> Task instructions
What is needed is an exact copy of the entries below, from the line that contains "Email | Telefon" through the final line, both included, and nothing else.

> Records for this task
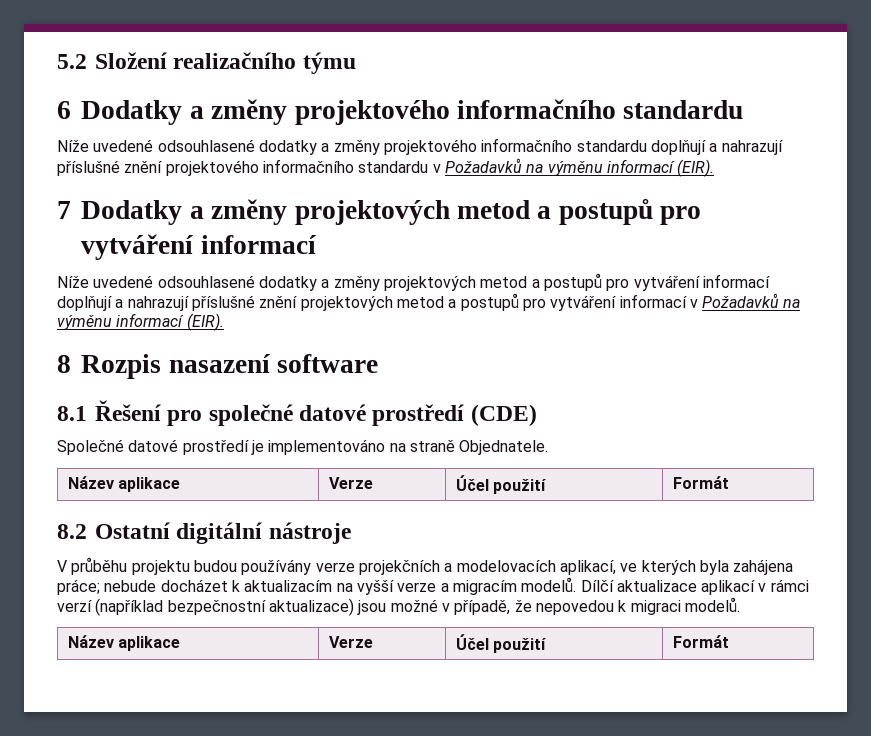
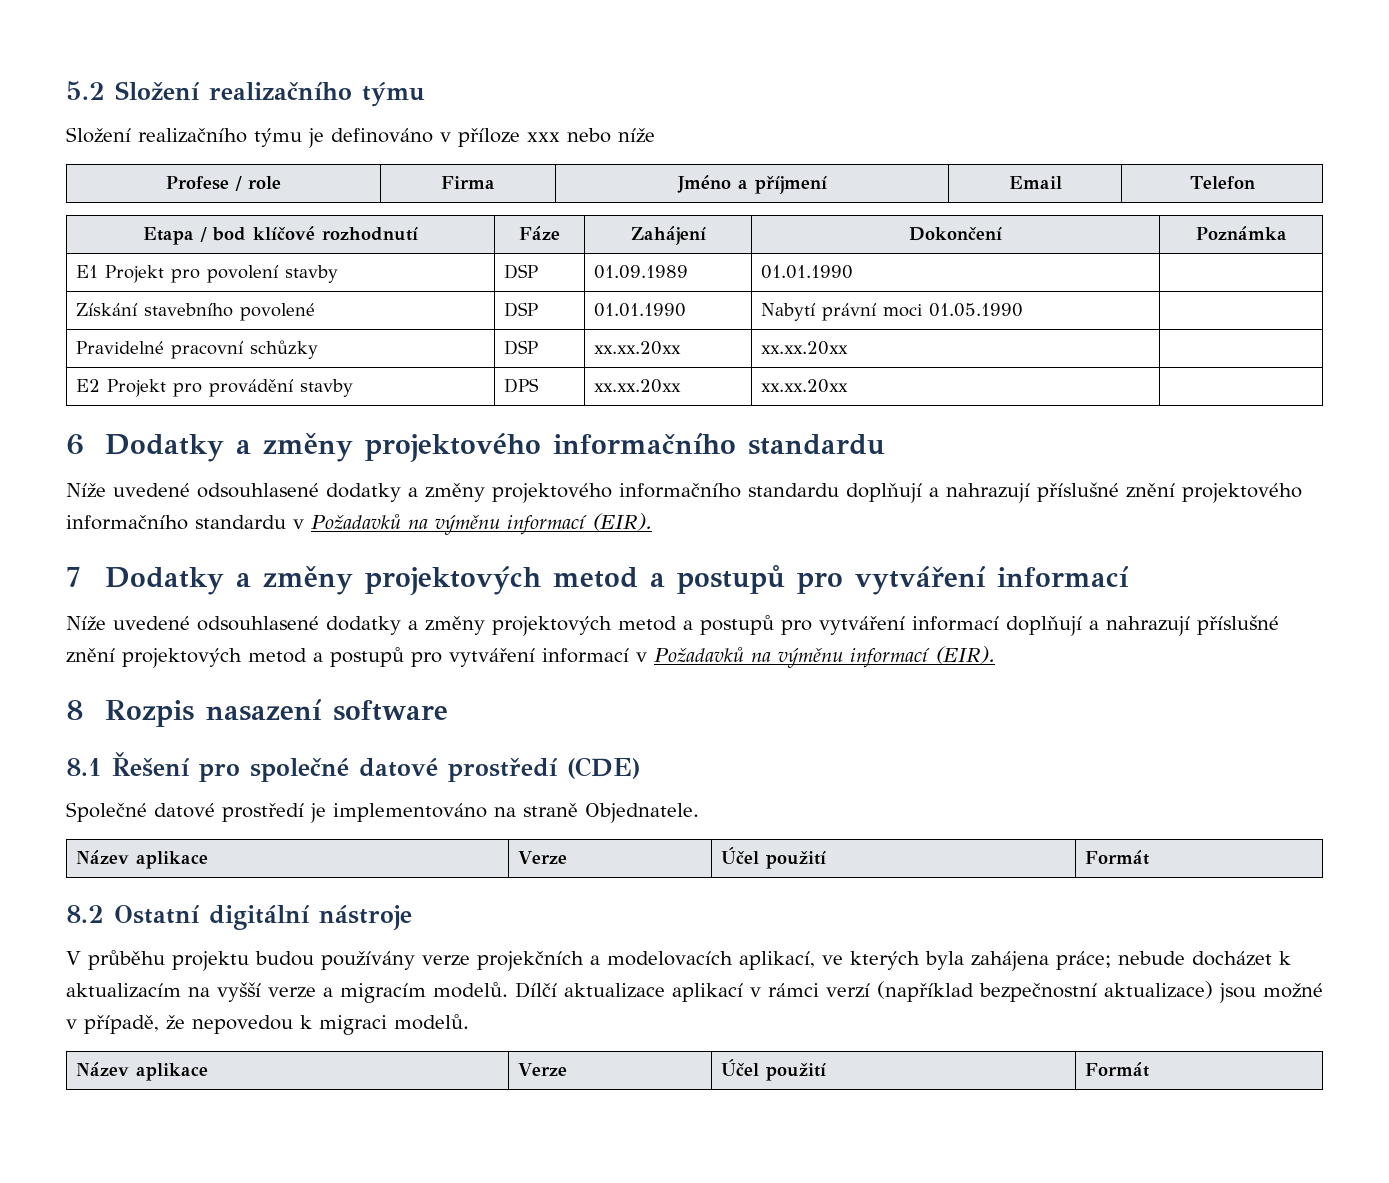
+ Složení realizačního týmu je definováno v příloze xxx nebo níže
+ Profese / role | Firma | Jméno a příjmení | Email | Telefon
+ Etapa / bod klíčové rozhodnutí | Fáze | Zahájení | Dokončení | Poznámka
+ E1 Projekt pro povolení stavby | DSP | 01.09.1989 | 01.01.1990 |
+ Získání stavebního povolené | DSP | 01.01.1990 | Nabytí právní moci 01.05.1990 |
+ Pravidelné pracovní schůzky | DSP | xx.xx.20xx | xx.xx.20xx |
+ E2 Projekt pro provádění stavby | DPS | xx.xx.20xx | xx.xx.20xx |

> Task response
+ Profese / role | Firma | Jméno a příjmení | Email | Telefon
+ Etapa / bod klíčové rozhodnutí | Fáze | Zahájení | Dokončení | Poznámka
+ E1 Projekt pro povolení stavby | DSP | 01.09.1989 | 01.01.1990 |
+ Získání stavebního povolené | DSP | 01.01.1990 | Nabytí právní moci 01.05.1990 |
+ Pravidelné pracovní schůzky | DSP | xx.xx.20xx | xx.xx.20xx |
+ E2 Projekt pro provádění stavby | DPS | xx.xx.20xx | xx.xx.20xx |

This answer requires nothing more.